Laut dem Gouverneur des Bundesstaates Miranda, Héctor Rodríguez, hat ein Arbeiter Verbrennungen erlitten und ist in medizinischer Behandlung. Weitere Opfer seien nicht zu beklagen. Rund um die Anlage wurden Anwohner aus ihren Häusern evakuiert, zudem musste die Autobahn in Richtung Caracas vorübergehend gesperrt werden. Auch das regionale Gasnetz wurde durch den Vorfall beeinträchtigt. In einem Teil von Ocumare fiel zudem der Strom aus.

Der für die Öl- und Gasindustrie zuständige Minister Quevedo machte politisch motivierte Sabotage für die Explosion und den Brand verantwortlich. "Wir weisen darauf hin, dass die gewalttätige und terroristische extreme Rechte hinter diesen Sabotageakten steht, die das friedliche Zusammenleben der Bürger und die öffentlichen Dienstleistungen zu beeinträchtigen suchen", sagte er gegenüber der Presse. Die Generalstaatsanwaltschaft habe entsprechende Ermittlungen aufgenommen.

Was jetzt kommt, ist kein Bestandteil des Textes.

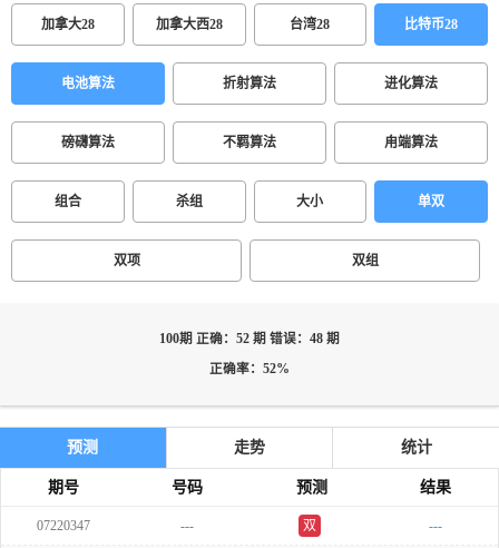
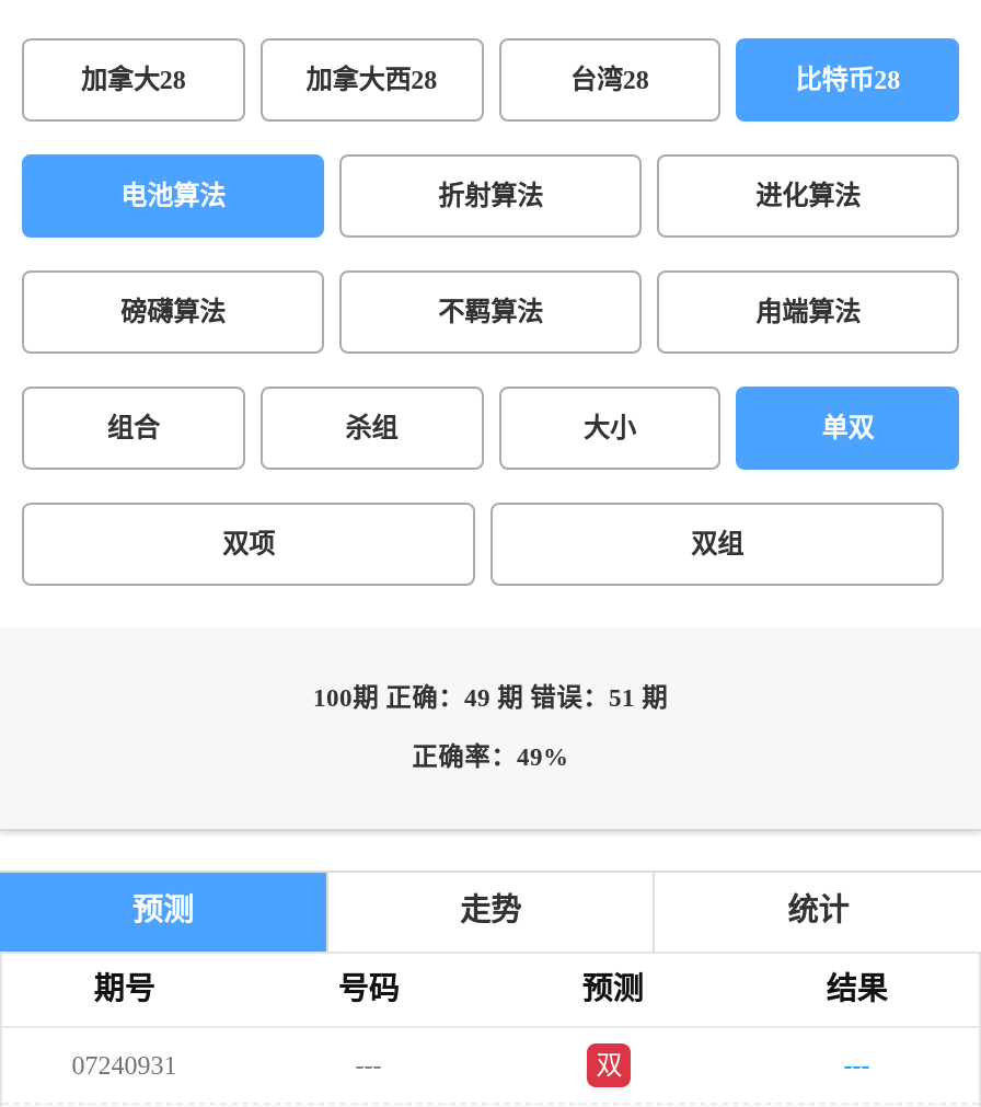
[159,332,340,346] 100期 正确：52 期 错误：48 期 -> [313,684,668,713] 100期 正确：49 期 错误：51 期
[209,362,290,376] 正确率：52% -> [412,743,569,772] 正确率：49%
[37,518,90,534] 07220347 -> [72,1050,177,1081] 07240931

Im März und Juli dieses Jahres hatte die Regierung bereits im Zusammenhang mit mehreren großflächigen und langandauernden Stromausfällen auf Sabotage verwiesen. Unter anderem sei dabei im März mit großkalibrigen Waffen auf Transformatoren geschossen worden, was eine Explosion und einen Brand in einem zentralen Kraftwerk ausgelöst habe. In anderen Fällen sprach die Regierung von Cyber-Attacken oder einem elektromagnetischen Angriff.

Sowohl die rechtsgerichtete Opposition um Parlamentspräsident Juan Guaidó als auch linke Gruppierungen, die Präsident Nicolás Maduro ablehnen, haben indes wiederholt auf Versäumnisse der Regierung beim Unterhalt der Energie-Infrastrukturen hingewiesen.